- Task description: Every line with the string "font" in it belongs in your answer, so copy them all from the data.

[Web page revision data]
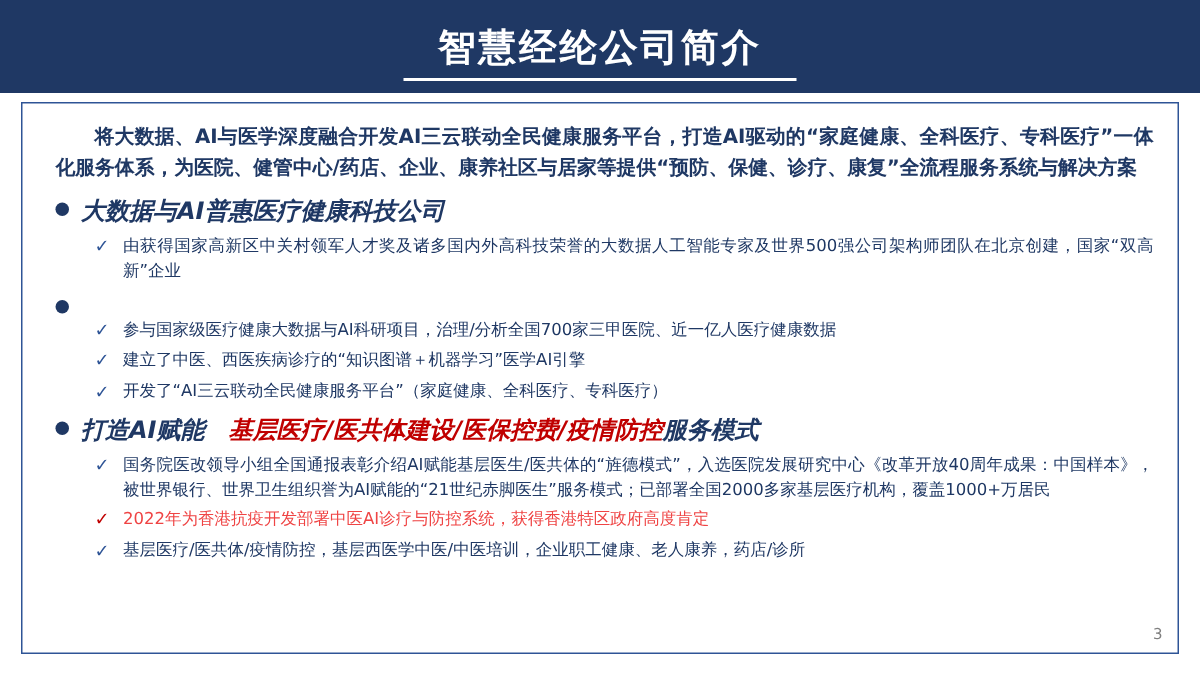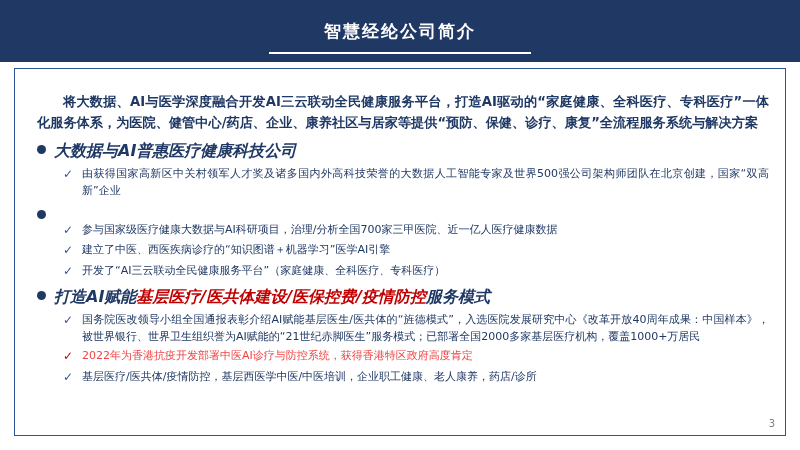--- a/index.html
+++ b/index.html
@@ -29,7 +29,7 @@
   }
   .title-text {
     color: #ffffff;
-    font-size: 17px;
+    font-size: 25px;
     font-weight: bold;
     letter-spacing: 2px;
   }

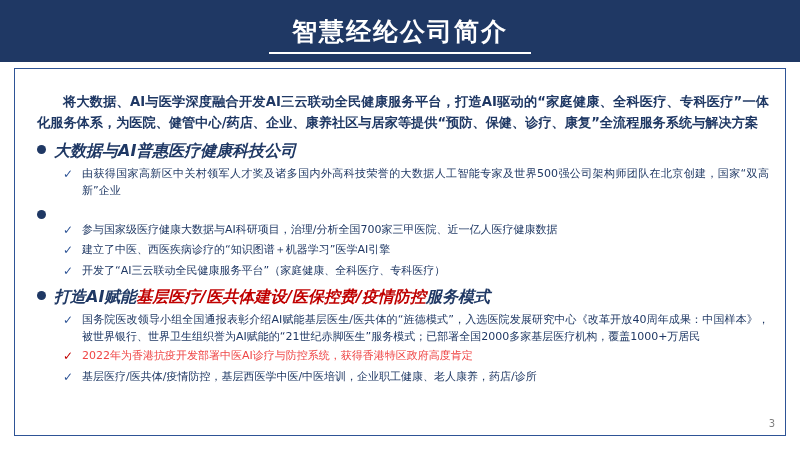--- a/index.html
+++ b/index.html
@@ -58,7 +58,7 @@
   .inner {
     position: absolute;
     left: 22px;
-    top: 22px;
+    top: 12px;
     width: 732px;
   }
 

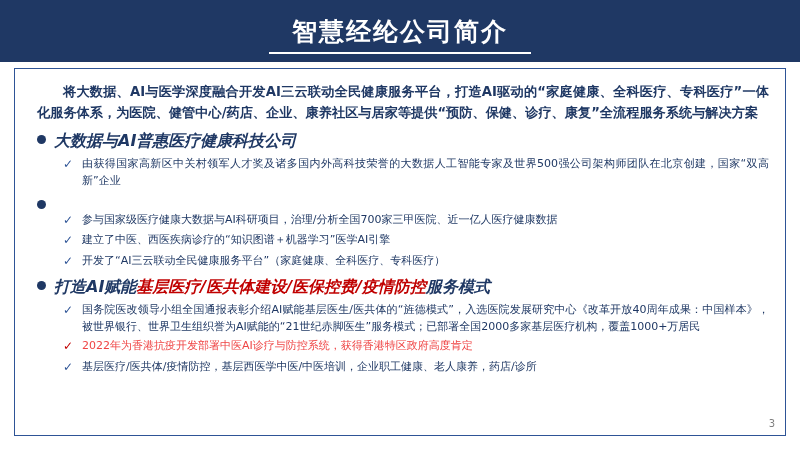--- a/index.html
+++ b/index.html
@@ -96,6 +96,7 @@
   }
   .l1-text .red {
     color: #c00000;
+    padding-left: 16px;
   }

- Exercise answer:
-    font-size: 17px;
+    font-size: 25px;
     font-weight: bold;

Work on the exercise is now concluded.